One thing I'd like to ask about, though, is what do you think of Ron Jones's score? If you can't tell from my analysis page, it's my favorite aspect of the series, and a quick search through your reviews shows that you only bring up the score once, in "Superdoo!" I'd love to read more of your thoughts on it, and "Golden Suns" pt. 2 had some positively incredible pieces, such as when the heroes set sail in the newly-patched up ship.

Joe Torcivia said...

Let’s never forget that a large part of what made this (this episode and Parts 3 and 5, in particular) so great is that NOTHING like this had ever existed in TV animation before!

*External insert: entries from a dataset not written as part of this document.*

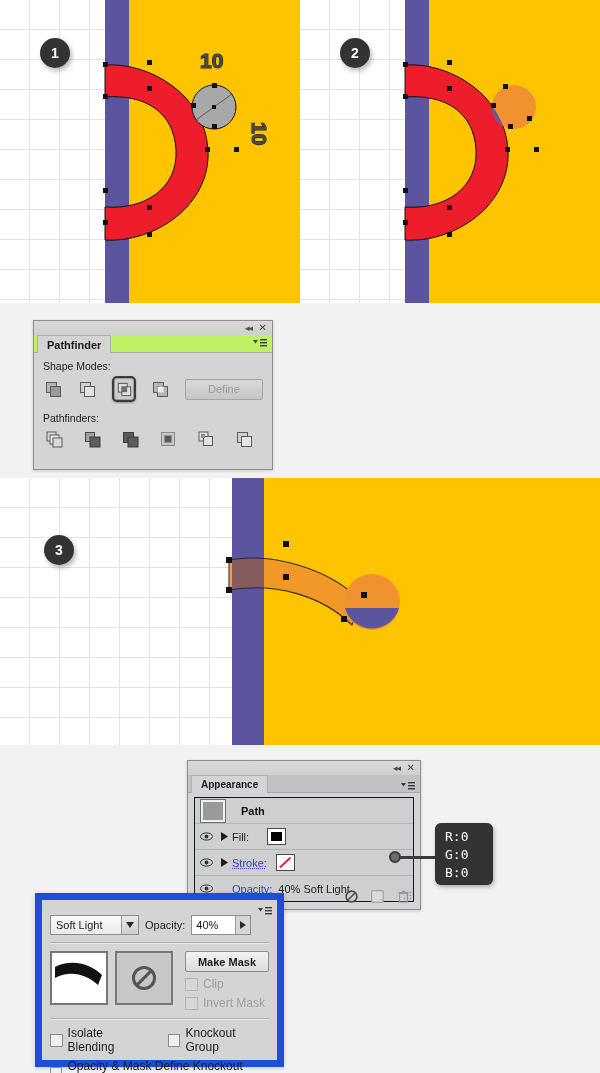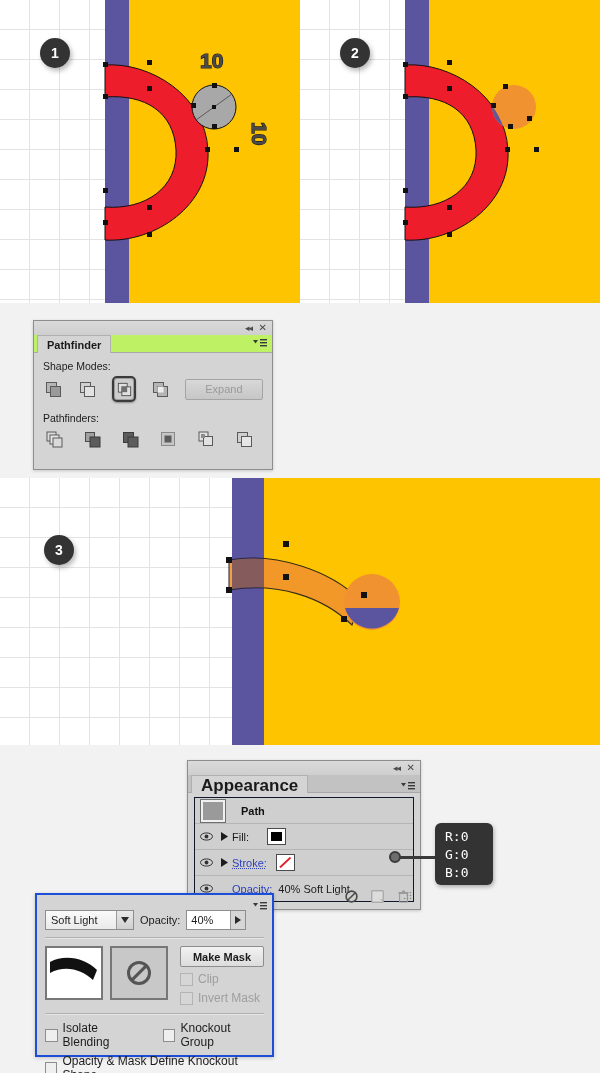"Expand" span { text: Expand -> Define }
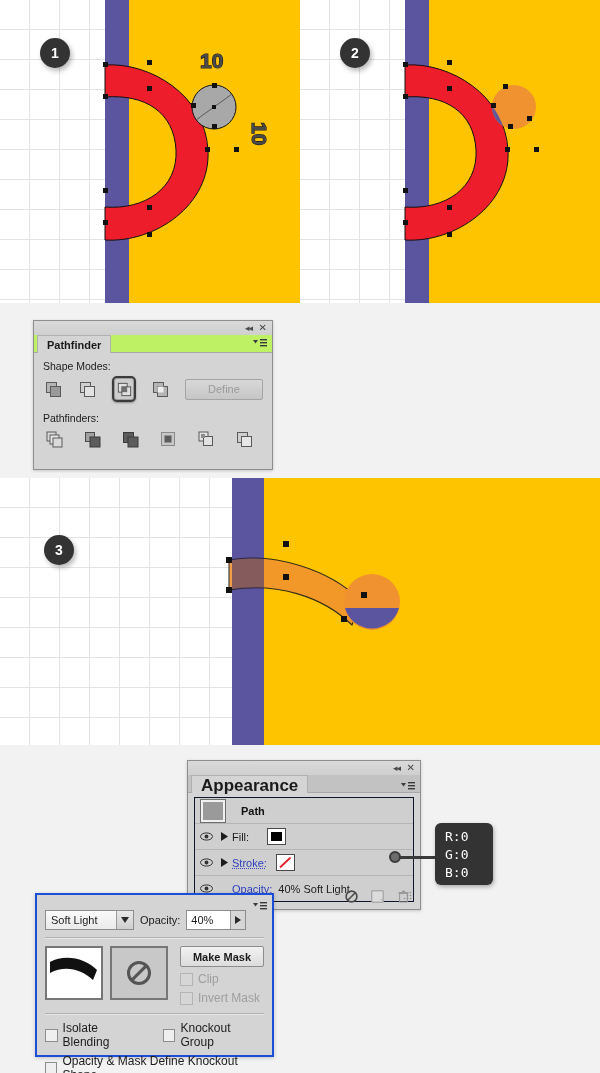"Appearance" .ap-tab { align-items: flex-start -> center; font-size: 17px -> 10px }
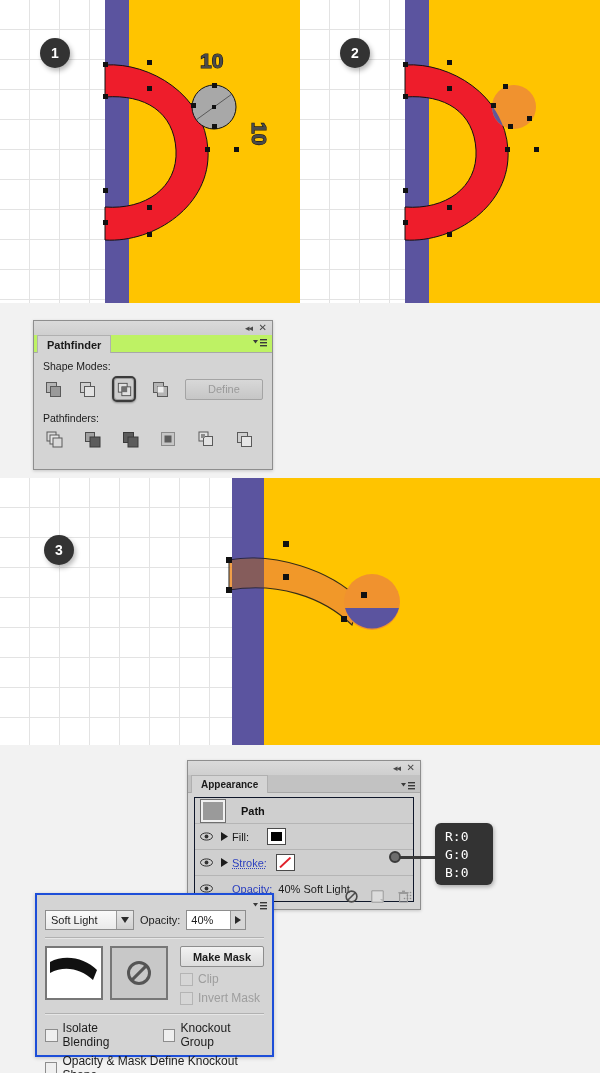"Soft Light" #transparency-panel { border: 2px solid #1d4ed8 -> 7px solid #1d4ed8 }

Maybe JONNY QUEST in spirit, but even that is not a true counterpart to the wonders unleashed here.

And, after the preceding decade and a half of what pitifully passed for animated entertainment, was it ever welcome!

Joe Torcivia said...

I should add that, someone who came up taking TALE SPIN, DARKWING DUCK, and the various DC Comics Animated Series for granted (not unlike the way I might have viewed something like PETER POTAMUS – meaning good, but typical of the times) may not absorb the full magnitude of what you are saying. …But, it really was that special, folks!

Chris Barat said...

Kenisu,

I do like the DT background music very much ... Just haven't had much to say about it. Perhaps that comes from concentrating too much on the characters, stories, etc. The set sail music really is quite glorious, I must agree.